IB Mathematics AI – Topic 4
Statistics & Probability: Estimation & Confidence Intervals
Reliability and Validity of Data Collection
Validity
Definition: Validity refers to whether the data collection method actually measures what it is intended to measure. Valid data accurately represents the concept being studied.
Types of Validity:
- Face Validity: Does the measure appear to test what it claims to test?
- Content Validity: Does the measure cover all aspects of the concept?
- Construct Validity: Does the measure relate to other variables as expected?

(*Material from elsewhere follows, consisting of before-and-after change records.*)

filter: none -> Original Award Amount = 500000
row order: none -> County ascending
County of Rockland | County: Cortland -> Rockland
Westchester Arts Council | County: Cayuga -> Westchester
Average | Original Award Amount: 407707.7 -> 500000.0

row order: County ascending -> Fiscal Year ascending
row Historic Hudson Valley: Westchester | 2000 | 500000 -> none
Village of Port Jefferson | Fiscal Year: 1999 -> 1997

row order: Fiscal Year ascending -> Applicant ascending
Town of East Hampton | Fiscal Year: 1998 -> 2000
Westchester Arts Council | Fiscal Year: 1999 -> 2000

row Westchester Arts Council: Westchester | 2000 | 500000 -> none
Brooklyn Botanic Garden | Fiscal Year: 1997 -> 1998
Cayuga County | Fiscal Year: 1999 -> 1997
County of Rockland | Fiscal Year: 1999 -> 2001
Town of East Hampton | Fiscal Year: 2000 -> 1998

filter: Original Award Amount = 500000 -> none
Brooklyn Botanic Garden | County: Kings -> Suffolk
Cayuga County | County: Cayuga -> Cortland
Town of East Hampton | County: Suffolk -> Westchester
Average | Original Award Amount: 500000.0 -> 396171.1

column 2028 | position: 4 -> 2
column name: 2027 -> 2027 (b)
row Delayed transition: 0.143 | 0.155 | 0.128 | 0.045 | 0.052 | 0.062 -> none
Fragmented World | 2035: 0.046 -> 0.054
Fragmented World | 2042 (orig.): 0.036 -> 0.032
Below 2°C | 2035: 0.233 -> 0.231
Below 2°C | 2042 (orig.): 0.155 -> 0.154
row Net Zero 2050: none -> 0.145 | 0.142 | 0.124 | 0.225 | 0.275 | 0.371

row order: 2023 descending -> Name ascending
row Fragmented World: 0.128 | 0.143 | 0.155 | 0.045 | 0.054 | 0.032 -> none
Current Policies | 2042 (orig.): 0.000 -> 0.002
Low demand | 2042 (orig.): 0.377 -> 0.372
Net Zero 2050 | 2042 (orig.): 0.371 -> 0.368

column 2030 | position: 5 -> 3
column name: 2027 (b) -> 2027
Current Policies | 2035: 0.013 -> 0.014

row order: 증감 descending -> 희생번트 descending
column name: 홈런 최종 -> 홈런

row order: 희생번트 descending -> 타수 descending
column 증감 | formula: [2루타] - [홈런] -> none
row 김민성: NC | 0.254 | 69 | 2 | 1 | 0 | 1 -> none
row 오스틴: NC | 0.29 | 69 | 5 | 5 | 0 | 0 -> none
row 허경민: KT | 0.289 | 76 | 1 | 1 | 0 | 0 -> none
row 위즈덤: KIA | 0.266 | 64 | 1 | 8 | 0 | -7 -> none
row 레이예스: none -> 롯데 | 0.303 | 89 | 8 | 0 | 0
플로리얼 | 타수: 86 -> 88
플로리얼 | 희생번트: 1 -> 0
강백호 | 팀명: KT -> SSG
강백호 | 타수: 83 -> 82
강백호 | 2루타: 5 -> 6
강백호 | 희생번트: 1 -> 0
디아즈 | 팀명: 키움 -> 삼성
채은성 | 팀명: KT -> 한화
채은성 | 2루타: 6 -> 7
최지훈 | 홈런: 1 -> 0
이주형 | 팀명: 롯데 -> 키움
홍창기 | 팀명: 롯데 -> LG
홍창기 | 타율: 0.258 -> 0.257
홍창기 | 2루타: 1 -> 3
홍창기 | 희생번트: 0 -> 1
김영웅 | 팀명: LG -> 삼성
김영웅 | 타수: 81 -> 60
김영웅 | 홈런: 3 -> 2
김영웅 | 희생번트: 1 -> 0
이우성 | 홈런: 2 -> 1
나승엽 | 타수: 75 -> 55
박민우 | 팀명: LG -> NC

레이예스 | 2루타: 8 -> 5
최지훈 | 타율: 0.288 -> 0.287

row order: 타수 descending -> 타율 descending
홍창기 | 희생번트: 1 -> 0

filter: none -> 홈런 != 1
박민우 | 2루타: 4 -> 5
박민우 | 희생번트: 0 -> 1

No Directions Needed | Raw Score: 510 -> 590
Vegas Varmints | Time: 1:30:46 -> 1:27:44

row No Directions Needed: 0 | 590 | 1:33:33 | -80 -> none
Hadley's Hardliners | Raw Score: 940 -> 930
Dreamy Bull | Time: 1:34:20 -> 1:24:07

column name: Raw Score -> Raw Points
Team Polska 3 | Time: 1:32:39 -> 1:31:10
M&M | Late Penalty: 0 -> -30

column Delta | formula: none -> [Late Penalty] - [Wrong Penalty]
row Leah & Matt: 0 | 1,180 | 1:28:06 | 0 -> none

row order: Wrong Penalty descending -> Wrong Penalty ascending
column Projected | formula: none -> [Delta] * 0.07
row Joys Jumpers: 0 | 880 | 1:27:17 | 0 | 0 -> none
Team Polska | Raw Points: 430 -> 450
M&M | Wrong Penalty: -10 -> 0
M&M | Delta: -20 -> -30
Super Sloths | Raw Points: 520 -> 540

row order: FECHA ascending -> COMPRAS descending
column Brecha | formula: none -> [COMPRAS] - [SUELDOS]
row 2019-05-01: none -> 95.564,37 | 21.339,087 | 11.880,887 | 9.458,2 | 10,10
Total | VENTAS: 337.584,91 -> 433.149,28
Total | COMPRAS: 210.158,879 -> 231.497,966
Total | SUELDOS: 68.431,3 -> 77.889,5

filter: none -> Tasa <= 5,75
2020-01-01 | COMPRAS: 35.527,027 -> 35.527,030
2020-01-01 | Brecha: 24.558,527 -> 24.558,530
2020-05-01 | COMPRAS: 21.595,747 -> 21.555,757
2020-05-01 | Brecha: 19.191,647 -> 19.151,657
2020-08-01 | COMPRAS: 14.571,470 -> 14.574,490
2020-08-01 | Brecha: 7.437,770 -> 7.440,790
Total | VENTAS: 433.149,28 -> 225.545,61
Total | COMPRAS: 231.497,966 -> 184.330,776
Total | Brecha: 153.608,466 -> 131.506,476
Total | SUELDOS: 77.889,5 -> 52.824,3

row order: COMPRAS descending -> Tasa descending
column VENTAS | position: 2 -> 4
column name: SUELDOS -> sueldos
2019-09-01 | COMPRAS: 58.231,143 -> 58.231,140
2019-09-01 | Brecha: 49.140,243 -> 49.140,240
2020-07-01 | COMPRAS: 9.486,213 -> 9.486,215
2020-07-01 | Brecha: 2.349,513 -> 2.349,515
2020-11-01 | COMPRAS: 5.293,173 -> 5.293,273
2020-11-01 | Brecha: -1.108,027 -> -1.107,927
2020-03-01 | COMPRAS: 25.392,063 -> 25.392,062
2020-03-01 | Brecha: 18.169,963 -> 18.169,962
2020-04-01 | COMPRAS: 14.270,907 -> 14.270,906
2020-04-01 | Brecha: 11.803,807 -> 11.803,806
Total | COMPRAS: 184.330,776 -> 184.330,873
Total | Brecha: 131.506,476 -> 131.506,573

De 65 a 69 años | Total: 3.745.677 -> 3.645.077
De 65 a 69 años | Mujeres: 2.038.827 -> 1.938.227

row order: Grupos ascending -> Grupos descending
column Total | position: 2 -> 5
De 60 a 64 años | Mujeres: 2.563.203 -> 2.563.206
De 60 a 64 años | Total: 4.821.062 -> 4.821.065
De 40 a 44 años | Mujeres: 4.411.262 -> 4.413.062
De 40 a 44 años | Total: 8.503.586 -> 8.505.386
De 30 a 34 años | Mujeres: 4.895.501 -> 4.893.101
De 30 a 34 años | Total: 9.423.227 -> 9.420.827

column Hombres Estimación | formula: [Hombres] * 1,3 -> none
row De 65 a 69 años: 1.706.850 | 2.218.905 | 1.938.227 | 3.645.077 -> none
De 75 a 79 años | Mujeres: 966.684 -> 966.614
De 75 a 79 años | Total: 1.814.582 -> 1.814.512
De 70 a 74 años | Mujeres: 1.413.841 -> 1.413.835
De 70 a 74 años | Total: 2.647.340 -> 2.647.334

- External Validity: Can results be generalized to other contexts?
Threats to Validity:
- Poor question design: Leading, ambiguous, or biased questions
- Inappropriate sampling method: Sample doesn't represent population
- Measurement errors: Instrument doesn't measure correctly
- Confounding variables: Other factors influencing results
Reliability
Definition: Reliability refers to the consistency and repeatability of measurements. A reliable method produces similar results under consistent conditions.
Types of Reliability:
- Test-Retest Reliability: Same results when repeated over time
- Inter-rater Reliability: Different observers produce consistent results
- Internal Consistency: Multiple items measuring same concept produce consistent results
Factors Affecting Reliability:
- Random measurement errors
- Environmental conditions
- Observer/rater variability
- Instrument calibration and precision
Key Relationship:
A measure can be reliable without being valid (consistently wrong), but cannot be valid without being reliable (inconsistent measurements cannot be accurate).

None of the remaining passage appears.